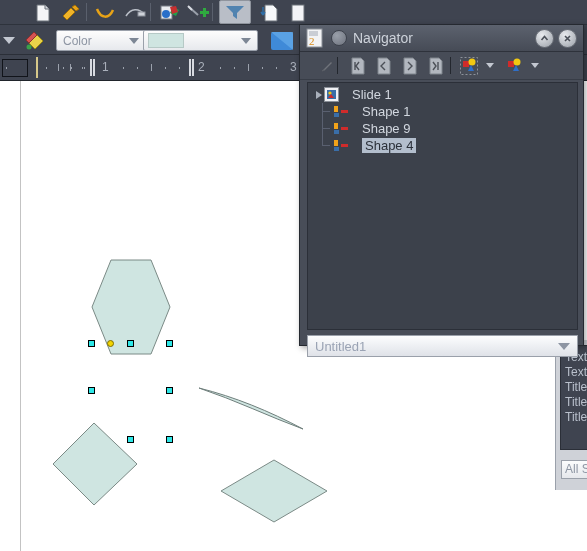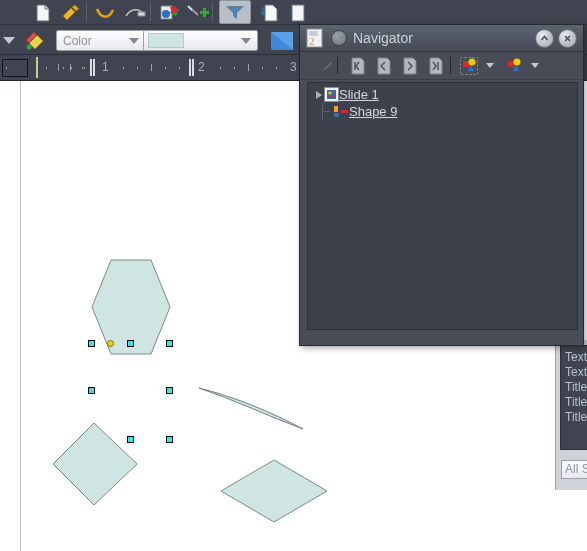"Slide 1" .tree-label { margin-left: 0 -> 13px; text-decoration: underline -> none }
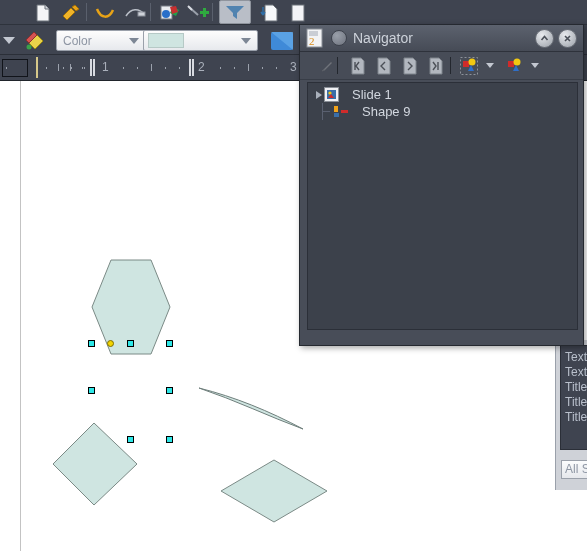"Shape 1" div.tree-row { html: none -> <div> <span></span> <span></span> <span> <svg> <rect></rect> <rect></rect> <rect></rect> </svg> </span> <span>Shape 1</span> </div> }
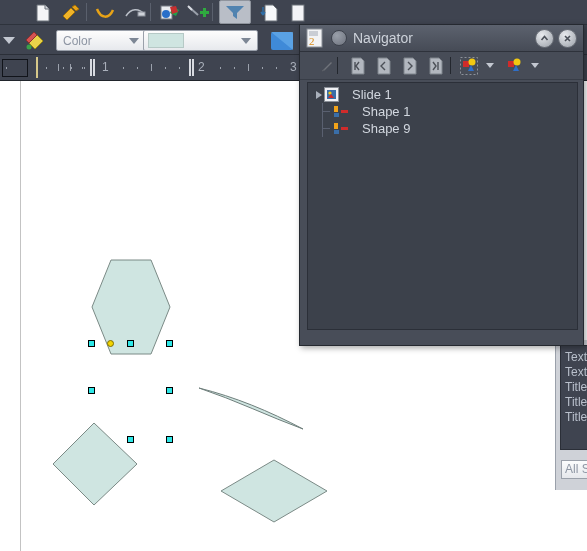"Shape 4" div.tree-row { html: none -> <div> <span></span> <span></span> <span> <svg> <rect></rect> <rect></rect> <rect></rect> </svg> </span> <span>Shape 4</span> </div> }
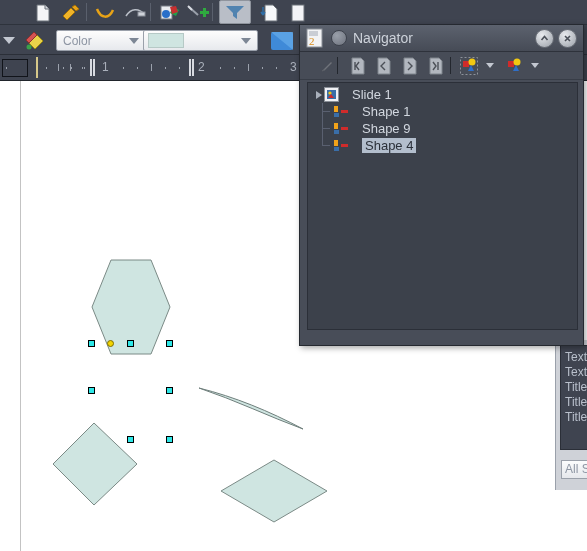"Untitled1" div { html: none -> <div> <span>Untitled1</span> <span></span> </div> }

------------------------

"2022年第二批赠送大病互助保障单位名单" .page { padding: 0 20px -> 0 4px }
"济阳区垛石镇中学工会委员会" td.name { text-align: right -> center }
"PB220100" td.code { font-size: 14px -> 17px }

------------------------

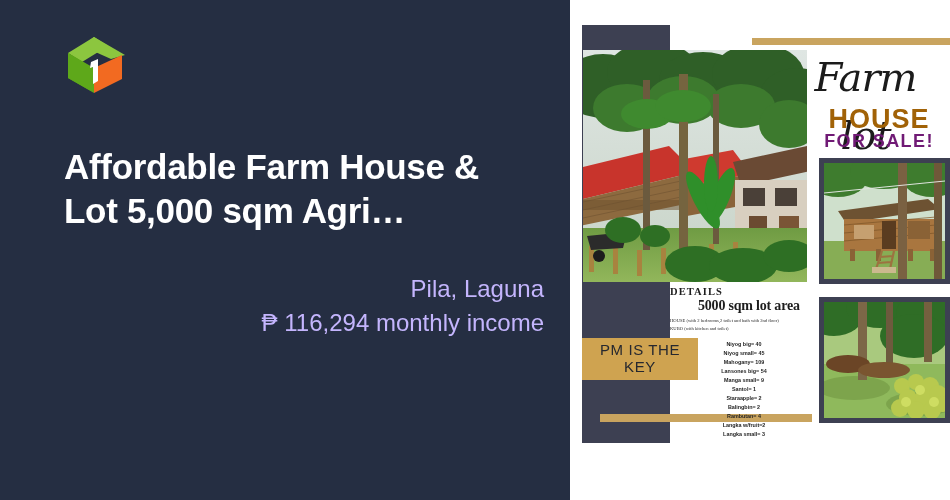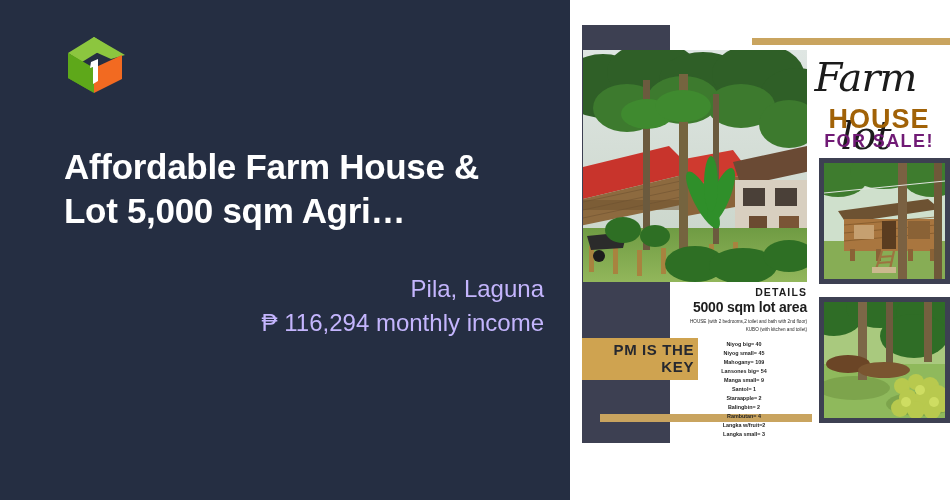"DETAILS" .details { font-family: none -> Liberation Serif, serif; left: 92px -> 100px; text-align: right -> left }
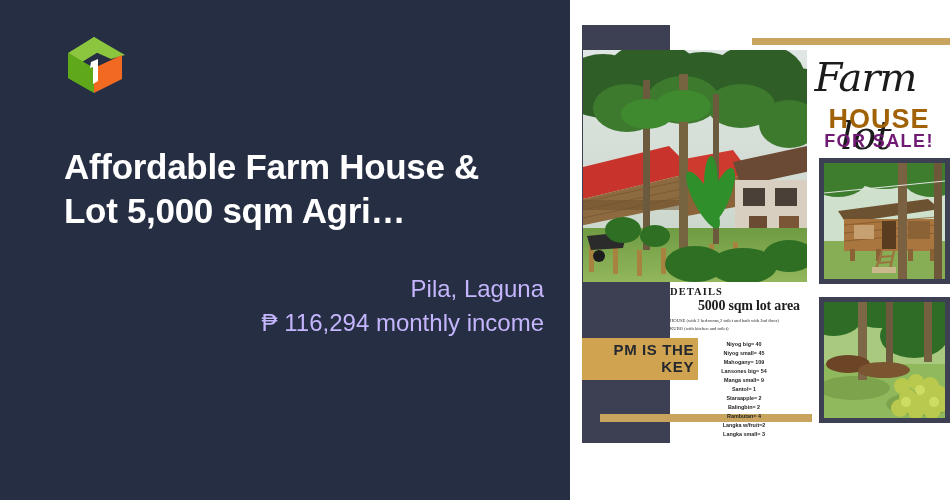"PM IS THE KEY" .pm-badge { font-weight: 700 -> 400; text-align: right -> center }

------------------------

→ **DIRECTIONS FOR THIS TASK**
Within the listing above, write out the stretch from the line with "margin-left: 0 ->" through the line with "-> <div> <span>Untitled1</span>" exactly. Any pictures are to be left out.

→ **EXERCISE SOLUTION**
"Slide 1" .tree-label { margin-left: 0 -> 13px; text-decoration: underline -> none }
"Shape 1" div.tree-row { html: none -> <div> <span></span> <span></span> <span> <svg> <rect></rect> <rect></rect> <rect></rect> </svg> </span> <span>Shape 1</span> </div> }
"Shape 4" div.tree-row { html: none -> <div> <span></span> <span></span> <span> <svg> <rect></rect> <rect></rect> <rect></rect> </svg> </span> <span>Shape 4</span> </div> }
"Untitled1" div { html: none -> <div> <span>Untitled1</span> <span></span> </div> }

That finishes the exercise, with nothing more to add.